● **Exercise instructions**
Transcribe every entry word for word. Skip the pictures.

● **Extracted entries**

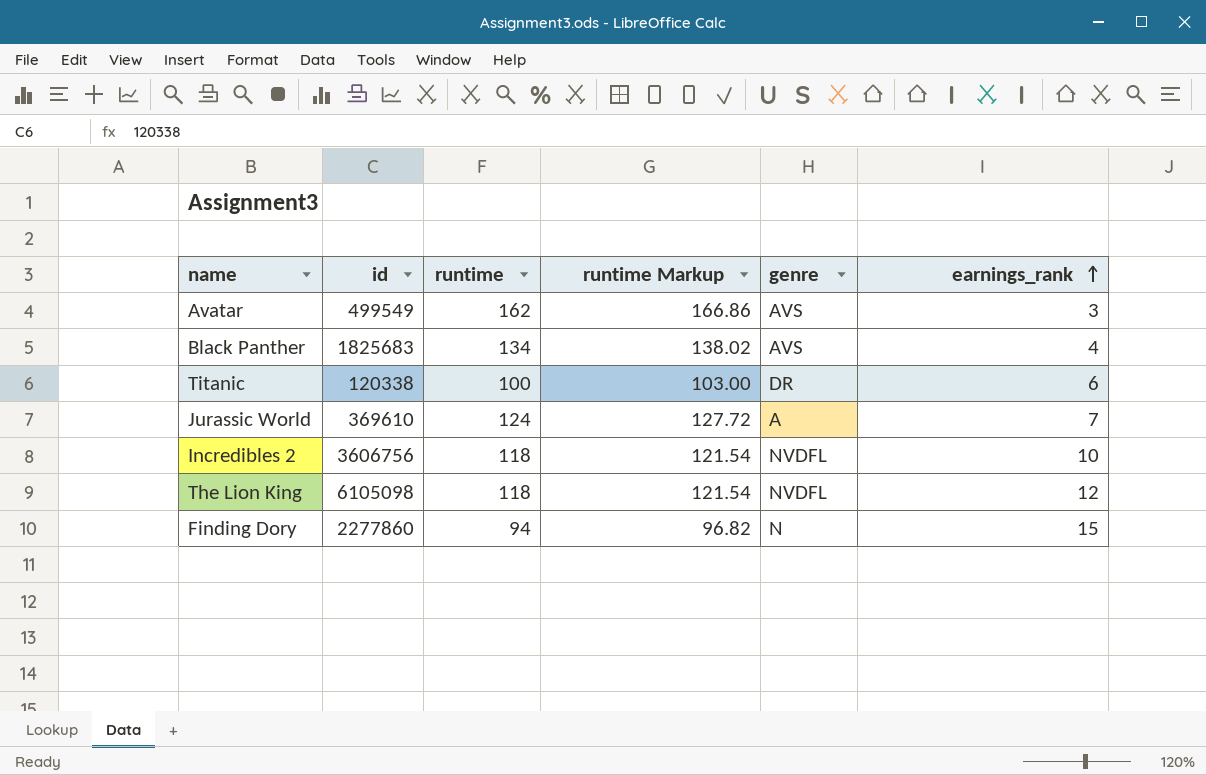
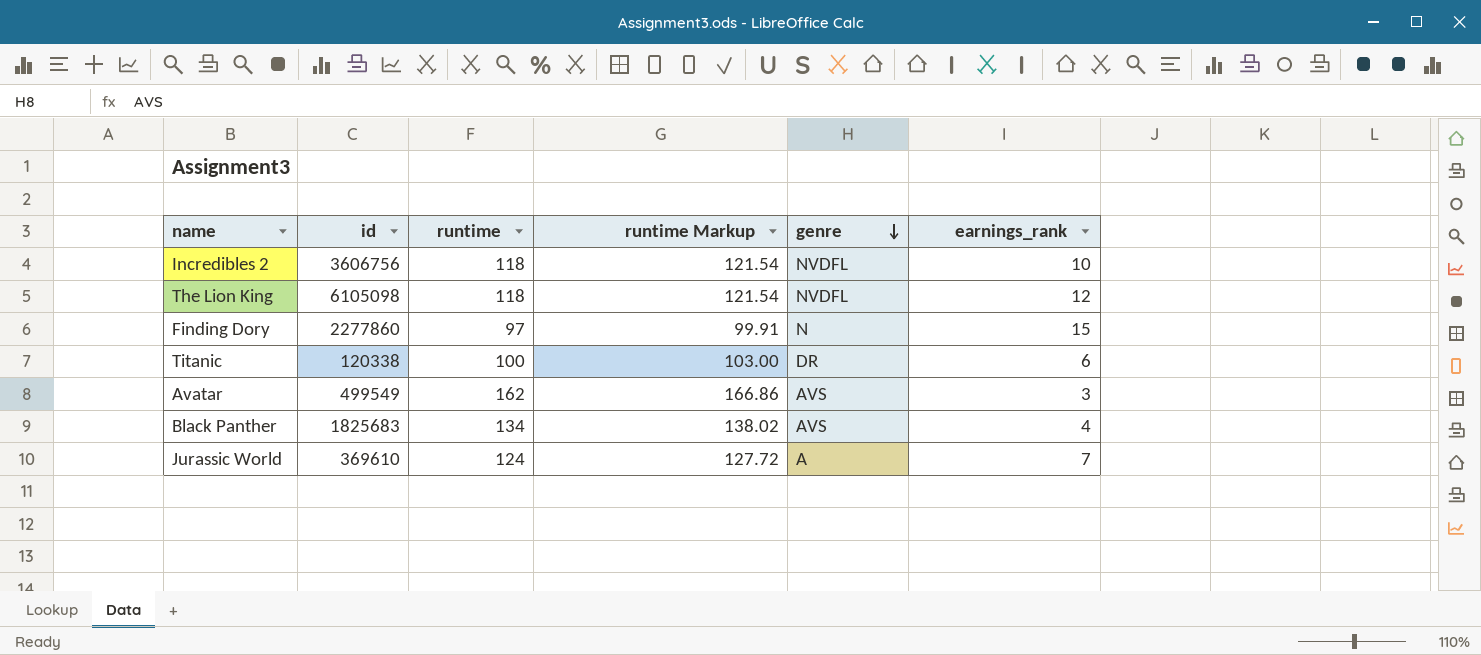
row order: earnings_rank ascending -> genre descending
Finding Dory | runtime: 94 -> 97
Finding Dory | runtime Markup: 96.82 -> 99.91

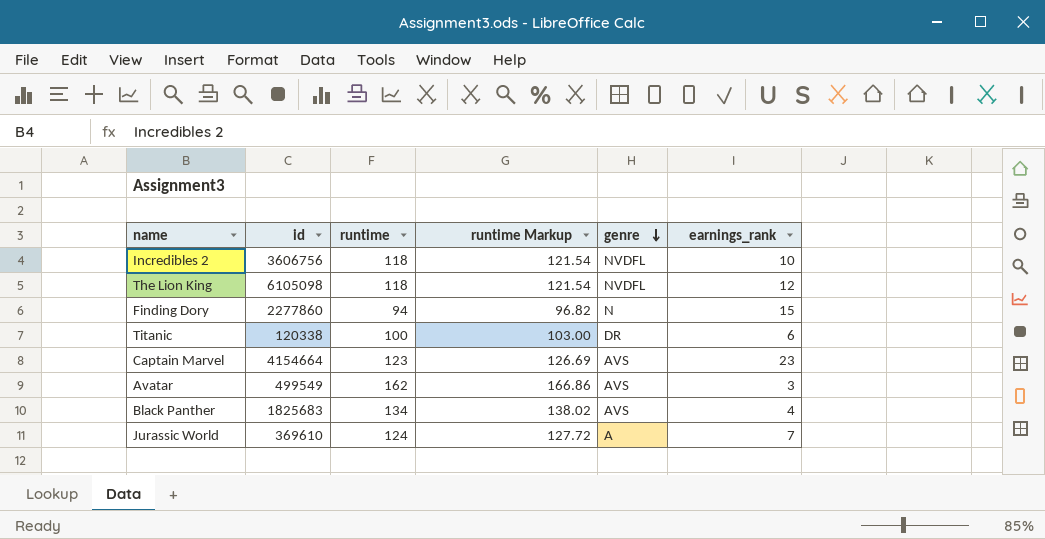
Finding Dory | runtime: 97 -> 94
Finding Dory | runtime Markup: 99.91 -> 96.82
row Captain Marvel: none -> 4154664 | 123 | 126.69 | AVS | 23

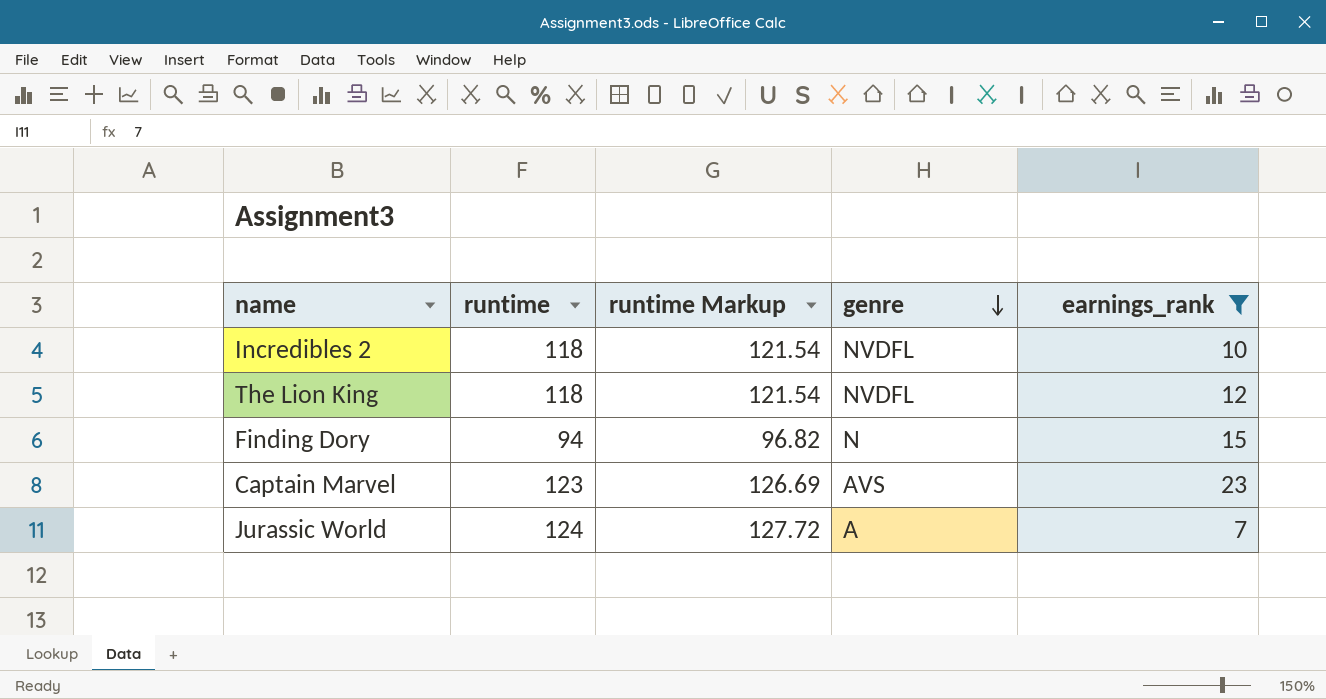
filter: none -> earnings_rank >= 7
column id | position: 2 -> none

● **Expected output**
row order: earnings_rank ascending -> genre descending
Finding Dory | runtime: 94 -> 97
Finding Dory | runtime Markup: 96.82 -> 99.91

Finding Dory | runtime: 97 -> 94
Finding Dory | runtime Markup: 99.91 -> 96.82
row Captain Marvel: none -> 4154664 | 123 | 126.69 | AVS | 23

filter: none -> earnings_rank >= 7
column id | position: 2 -> none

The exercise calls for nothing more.